If you’re a techie, you may well be satisfied with this explanation:
A race condition was found in the way Linux kernel’s memory subsystem handled breakage of the read only private mappings COW situation on write access.
An unprivileged local user could use this flaw to gain write access to otherwise read only memory mappings and thus increase their privileges on the system.
The COW situation
We found the jargon “breakage of the COW situation” a touch confusing, so we decided to dig a bit further.
For better or worse, there’s a proof-of-concept (PoC) program already available that demonstrates the bug in action.
We used the PoC to learn if and how this vulnerability could be exploited; we found that it could, rather easily and very quickly. (We used a not-yet-patched 32-bit 4.4.19 Linux kernel, for what that’s worth.)
The PoC works roughly like this:
1. Map your own process memory into what’s known as a writeable private mapping.
COW, of course, means that you don’t actually get a copy right away.
Nevertheless, you can change this memory at will whenever you want, without affecting your own running program, because any modifications to a private map don’t “shine through” into the underlying process memory.
2. Map into memory a file to which you have read-only access.
In theory, COW ought to be irrelevant here: you don’t have write access to the file, so you don’t have write access to the memory map, so you shouldn’t be able to change it at all.
3. Fire up two parallel threads of execution.
One thread hammers away writing changes into the writeable private map; the other hammers away telling the kernel it can temporarily free up any memory used for the mapped file.
A race condition
Due to CVE-2016-5195, the two threads hammering away at the two memory maps will soon experience some sort of access collision – what’s known in the jargon as a race condition – and the data you’re trying to write into the private memory map will accidentally be dumped into the memory map of the read-only file instead.

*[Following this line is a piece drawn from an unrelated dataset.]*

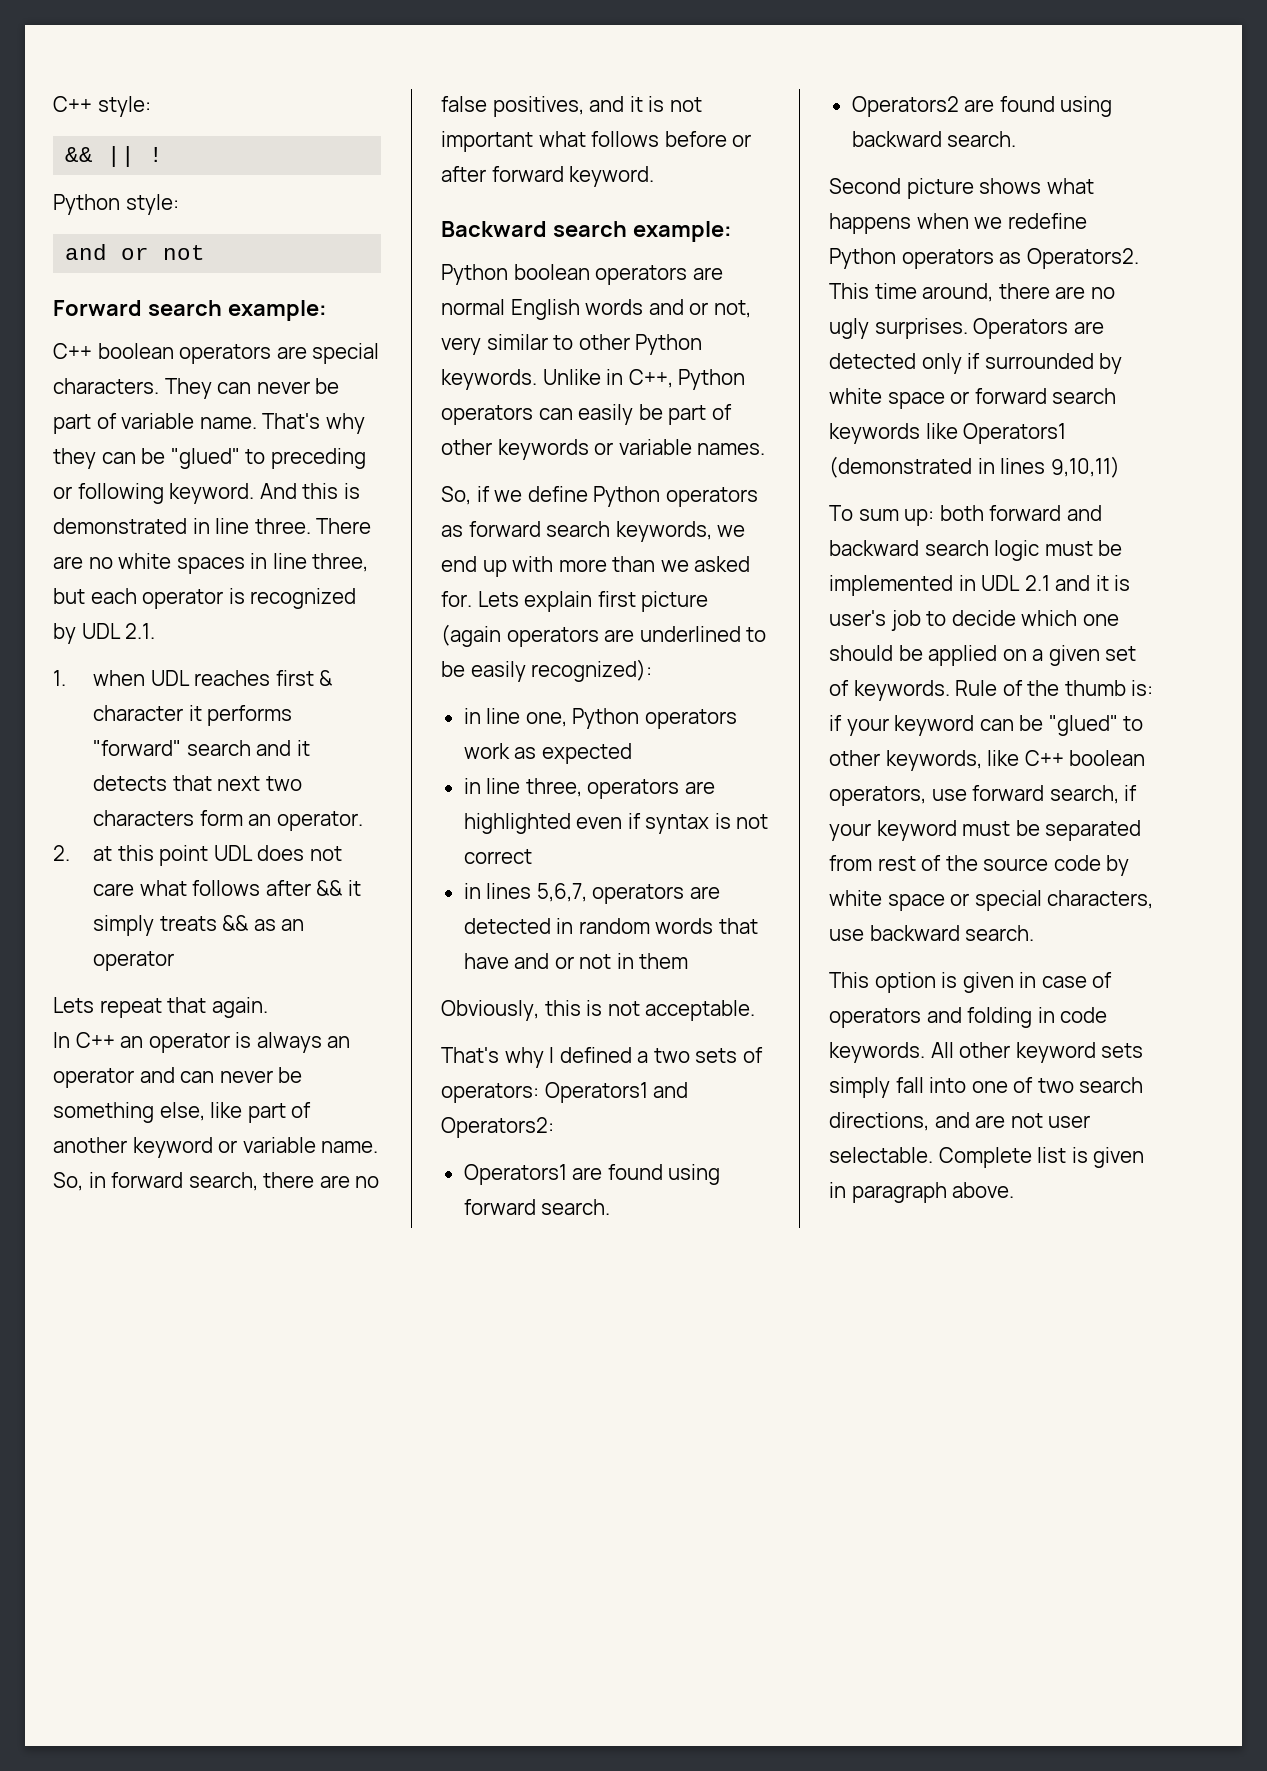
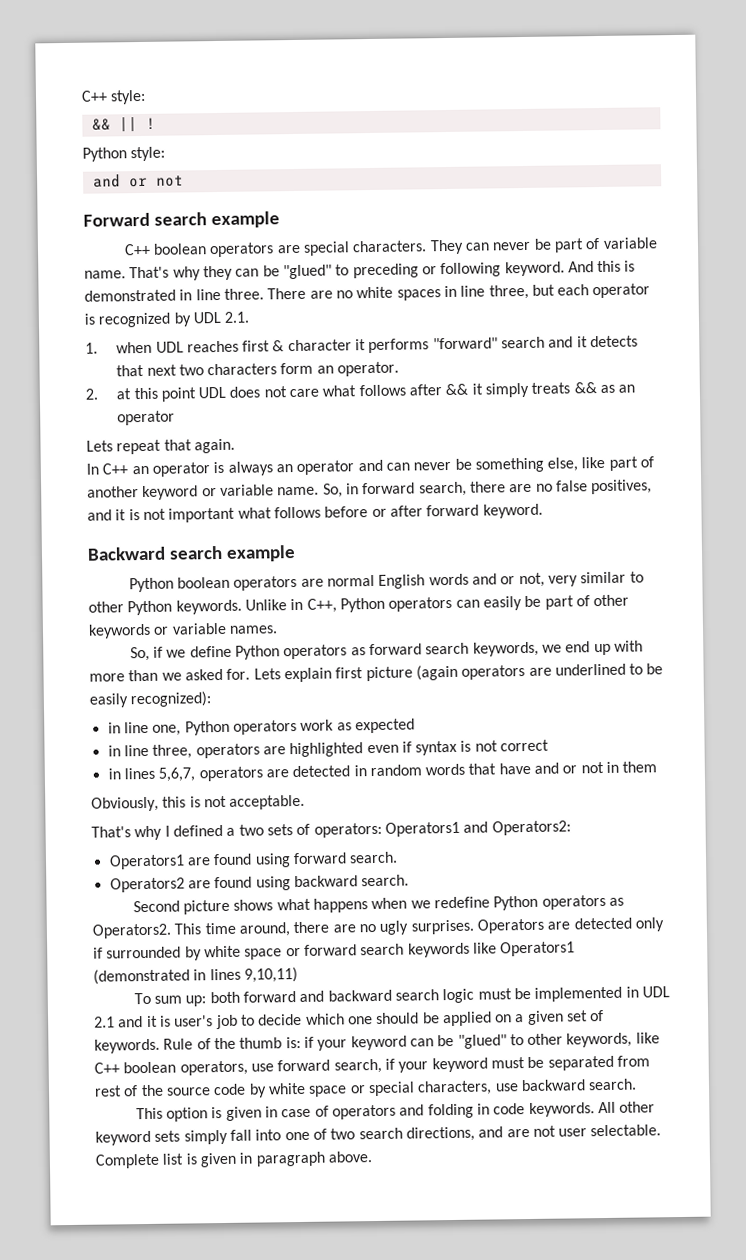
[227,300,327,321] example: -> [210,211,280,229] example
[632,221,732,242] example: -> [225,545,296,562] example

Unfortunately, the main idea of a memory-mapped file is programmatic convenience: changes written into the memory map are immediately and automatically reflected in the actual file on disk.
Obviously, that’s not supposed to happen because you only have read access to the file’s memory map, and you have no privilege to write to the file itself.
The result is a security SNAFU: a regular user can permanently tamper with system files that would usually require a root login to modify.
That could include important configuration files like
ssh_config, private cryptographic keys, or even system software such as the
/bin/login program itself.
Ironically, perhaps, this bug was first addressed eleven years ago by Linus Torvalds himself, but the fix back then was removed because it caused problems on the IBM mainframe version of Linux.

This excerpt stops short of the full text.